We are starting to go through things in the house just a little at a time, because we are hoping to move sometime in the Spring/Summer.
There is a box of mine that I decided to sort through. For years I kept a journal. I had them in a box and they traveled with me from place to place, being added to over the years. But I suddenly stopped writing down the things that were happening in my life sometime in 1999 or 2000.
I'm not exactly sure why, but I just stopped. I started up again, sort of, around 2004, but I didn't keep up with it.
I'm also not sure why I kept those ramblings for so many years. Some of them are hardbound books with lined pages filled with words, others were just cheap notepads I picked up in the office section of some store. They are so old that the pages are all separated, and some of them I numbered so they could be kept in order, and held with a rubber band.
Maybe a part of me thought they would be interesting to my kids someday, but since the two who were young when I wrote all of that stuff are grown now, and I'm not so sure they would find them interesting, I decided to get rid of them.
I started with whatever was on top, grazed through it quickly and tossed it into the fireplace. I think it was 1998 or 1999. Then I went to the next one, did the same thing. I got to the year 1995 and I read that one page by page as I tossed them into the fire. Interesting to me, not to anyone else, I decided. I went on a cruise that year. It was fun, but it only means something to me. I was pretty deep into a relationship that was part loyal great friendship/part cat-and-mouse love affair. The words were vivid, but I wouldn't say it was well written. I found it uninteresting and sad.
I have thumbed through at least five of them so far. Some years I was prolific, so there was more than one book for the same year, others were shorter.
Last night I read the last 20 or so pages of a book I've been devouring, "Love Child," by Allegra Houston. I usually take at least a month to read a book, but that one I read in two or three days. I had taken an unintentional nap earlier in the evening, so I wasn't really sleepy, and as I read the last word of the book, I glanced at the clock. 1:30 a.m. I turned off the light, but I couldn't get settled. The journals, I thought. I should go through another one and try to work my way to the bottom of that box.
The one I pulled out was older. 1992. I started to read through it and decided I'm not ready to burn that one. It was filled with the usual 20-something angst and confusion, but it had some little tidbits about my children, and it was also written well. It was interesting, and I found myself still reading it an hour later.
My writing became bland and uninteresting the older I got.
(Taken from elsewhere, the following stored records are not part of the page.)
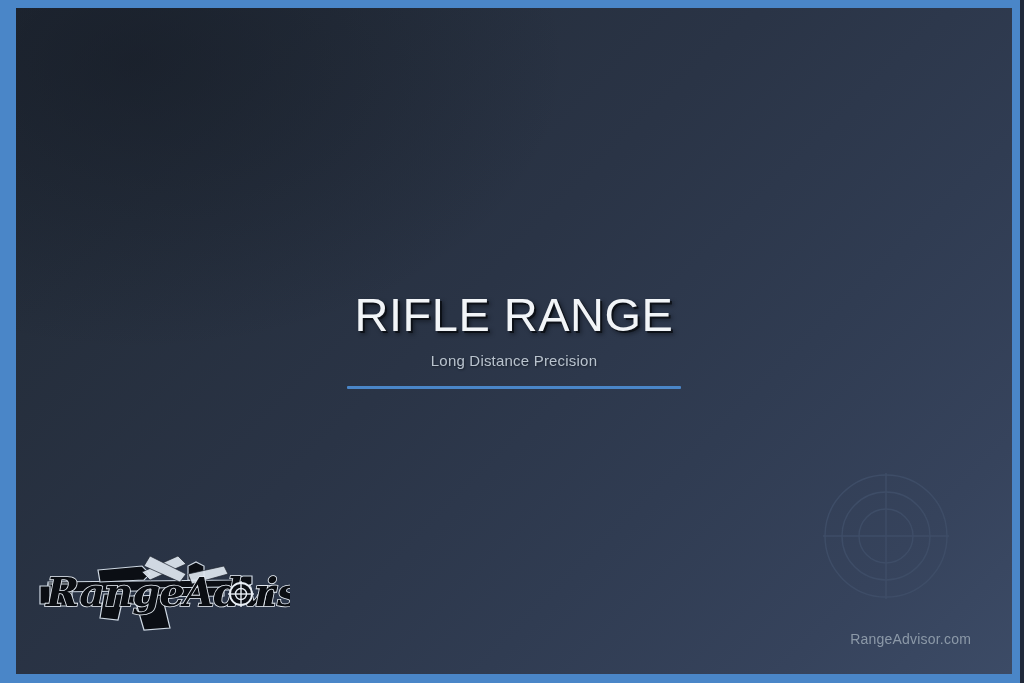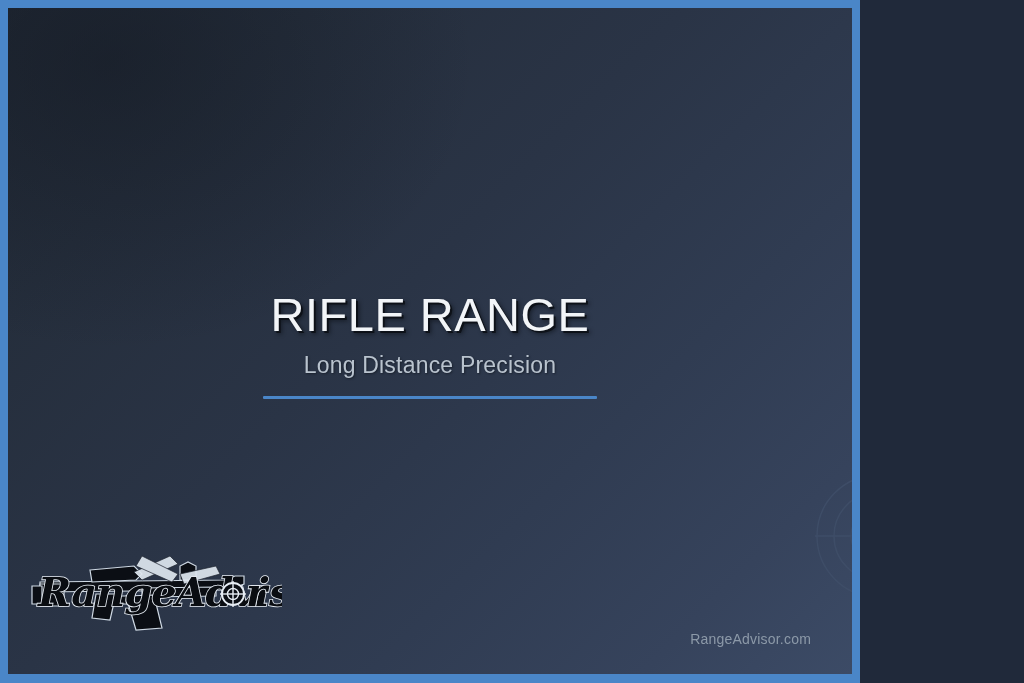--- a/index.html
+++ b/index.html
@@ -10,25 +10,25 @@
   body {
     width: 1024px;
     height: 683px;
     overflow: hidden;
     font-family: "Liberation Sans", sans-serif;
   }
 
   
   .slide-frame {
     position: relative;
-    width: 860px;
+    width: 1020px;
     height: 683px;
     box-sizing: border-box;
     background: #4a86c8;
-    padding: 8px 8px 9px 8px;
+    padding: 8px 8px 9px 16px;
   }
 
   
   .slide-canvas {
     position: relative;
     width: 100%;
     height: 100%;
     box-sizing: border-box;
     overflow: hidden;
     background:
@@ -91,21 +91,21 @@
     letter-spacing: 0.5px;
     line-height: 1.0;
     color: #f2f5f8;
     text-shadow:
        2px 2px 0 rgba(10,14,20,0.85),
        3px 3px 4px rgba(8,11,17,0.6);
   }
   .slide-subtitle {
     margin: 14px 0 0 0;
     font-family: "Liberation Sans", sans-serif;
-    font-size: 23px;
+    font-size: 15px;
     font-weight: 400;
     letter-spacing: 0.2px;
     color: #b9c3ce;
     text-shadow: 1px 1px 2px rgba(10,14,20,0.5);
   }
   .accent-rule {
     width: 334px;
     height: 3px;
     margin: 17px auto 0 auto;
     background: #4a86c8;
Maybe it was the circumstances. Maybe it was because I had to be a creative and interesting writer by day as a reporter in those later years, so by evening I was spent. Maybe it was because the people in my life at that time were sort of draining me. Or maybe it was because in those early years I was still at the university, and I was being challenged and inspired.
I'm inspired by lots of things: nature, music, art, books, I can find almost anything interesting. But I was surprised that my 1992 self inspired me. I really can write. I just haven't done it in a long time.